Abstract
A conventional convolutional neural network (CNN) is trained by back-propagation (BP) from output layer to input layer through the entire network. In this paper, we propose a novel training approach such that CNN can be trained in forward way unit by unit. For example, we separate a CNN network with three convolutional layers into three units. Each unit contains one convolutional layer and will be trained one by one in sequence. Experiments shows that training can be restricted in local unit and processed one by one from input to output. In most cases, our novel feed forward approach has equal or better performance compared to the traditional approach. In the worst case, our novel feed forward approach is inferior to the traditional approach less than 5% accuracy. Our training approach also obtains benefits from transfer learning by setting different targets for middle units. As the full network back propagation is unnecessary, BP learning becomes more efficiently and least square method can be applied to speed learning. Our novel approach gives out a new focus on training methods of convolutional neural network.

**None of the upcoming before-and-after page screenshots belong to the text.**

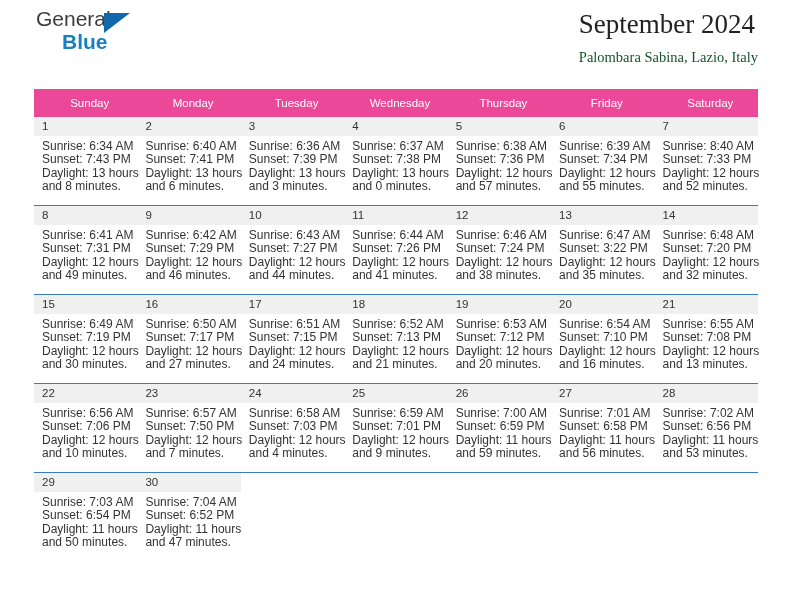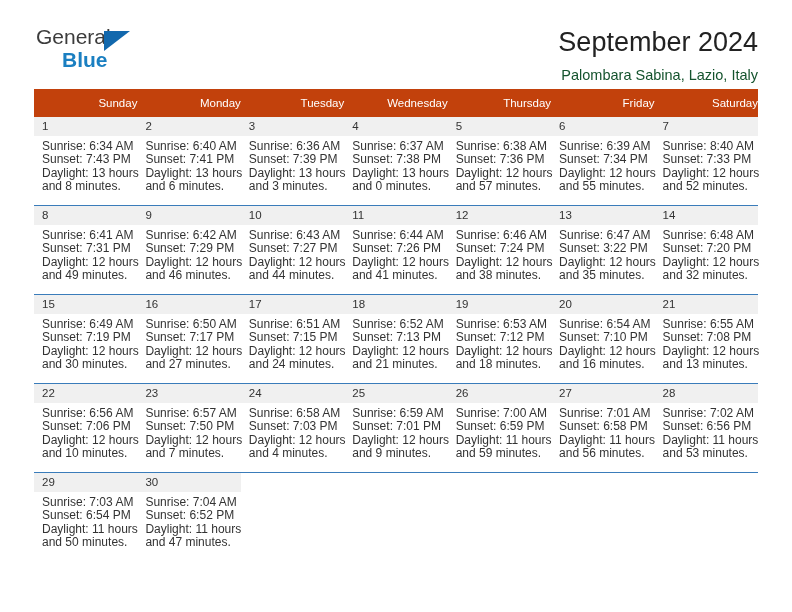--- a/index.html
+++ b/index.html
@@ -26,7 +26,7 @@
     display: flex;
     align-items: flex-start;
     justify-content: space-between;
-    padding: 26px 34px 0 34px;
+    padding: 8px 34px 0 34px;
     box-sizing: border-box;
     height: 78px;
   }

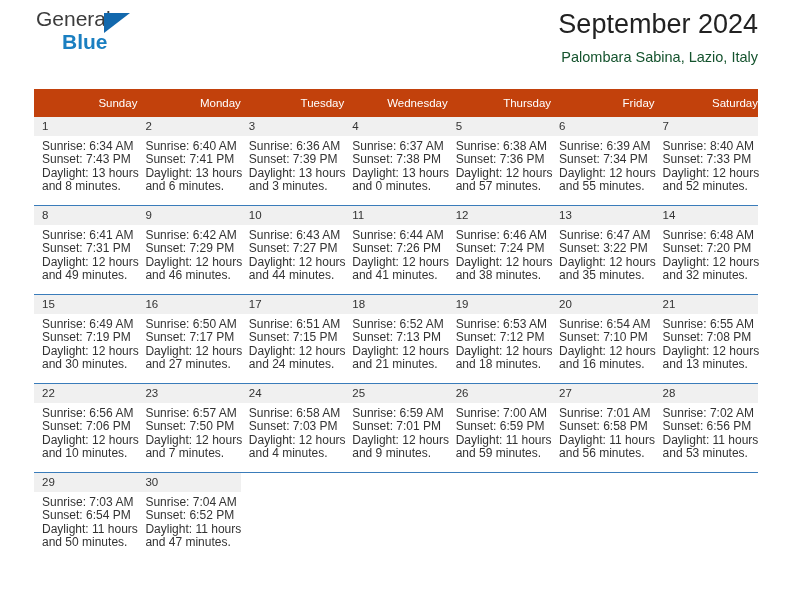--- a/index.html
+++ b/index.html
@@ -62,8 +62,8 @@
     border-bottom: 20px solid transparent;
   }
   .title-block {
-    text-align: right;
     padding-top: 0px;
+    font-family: Liberation Serif, serif;
   }
   .cal-title {
     font-size: 27px;

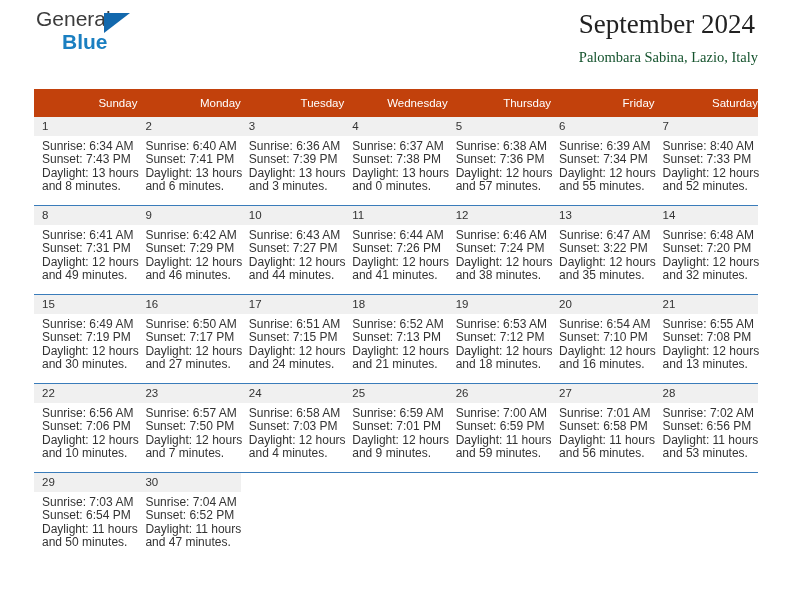--- a/index.html
+++ b/index.html
@@ -87,11 +87,11 @@
     table-layout: fixed;
   }
   .calendar th {
-    background: #c2410c;
+    background: #ec4899;
     color: #ffffff;
     font-size: 11.5px;
     font-weight: normal;
-    text-align: right;
+    text-align: center;
     padding: 5px 0 5px 8px;
     height: 18px;
     border: none;

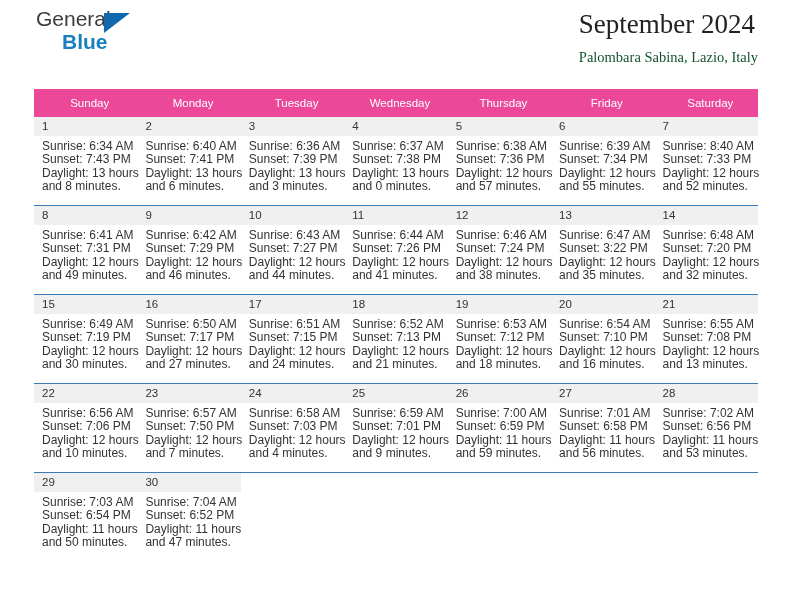--- a/index.html
+++ b/index.html
@@ -384,7 +384,7 @@
               <div>Sunrise: 6:53 AM</div>
               <div>Sunset: 7:12 PM</div>
               <div>Daylight: 12 hours</div>
-              <div>and 18 minutes.</div>
+              <div>and 20 minutes.</div>
             </div>
           </div>
         </td>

You have full access to this open access chapter, Download conference paper PDF
Similar content being viewed by others
Keywords
1 Introduction
A convolutional neural network (CNN, or ConvNet) is a class of deep, feed-forward artificial neural networks that has successfully been applied to analyzing visual imagery [1, 13]. A CNN consists of an input and an output layer, as well as multiple hidden layers [13]. The hidden layers of a CNN typically consist of convolutional layers, pooling layers, and normalization layers which play the role as feature extractor. An fully connected layer is applied at the top of feature extractor to classify extracted features. Convolutional layers apply a convolution operation to layer input, passing the result to the next layer. The convolution emulates the response of an individual neuron to visual stimuli [6].
Deep learning discovers intricate structure in large data sets by using the back-propagation algorithm proposed by Hinton in 1986 [2, 7, 16, 17].
Deep convolutional nets have great breakthroughs in processing images, video, speech and audio, whereas recurrent nets have shone light on sequential data such as text and speech [3,4,5, 18].
Although, the traditional BP has approved its ability to train the deep neural networks, the necessary of whole path feeding back from the output layer to the input layer at every cycle training limits the possibility of personalized learning of each units. And fast learning approaches such as ELM can’t be applied in training every units of full deep neural networks. This gives rise to a high time cost. In fact, the weights of a CNN layer only pay attention to the output of the layer before, the efficient of a CNN layer’s weights lies on the ability to correctly classify the target, the whole path feeding back of BP is unnecessary in most times. A deep network can be divided into several units, and every unit contains several layers of convolution and pooling. We refer these units to forward unit. We stack these units and proposed a novel feed forward training approach. In our training approach, we train units one by one from input to output.
By adding auxiliary classifiers connected to these intermediate units, we would expect to encourage discrimination in the lower stages of the network, increase the gradient signal that gets propagated back, and provide additional regularization [19].
During training process, in order to make every forward unit responsible to the classification, for every forward unit there are temporary fully connected layers applied to train the convolutional kernels in this unit. The training of a unit is typically training of a shallow ConvNet. In this way, the training becomes very simple and fast. Some fast learning approaches e.g. extreme learning machine (ELM) can be applied in this model. Our novel approach is denoted as forward learning convolutional neural network (FLCNN).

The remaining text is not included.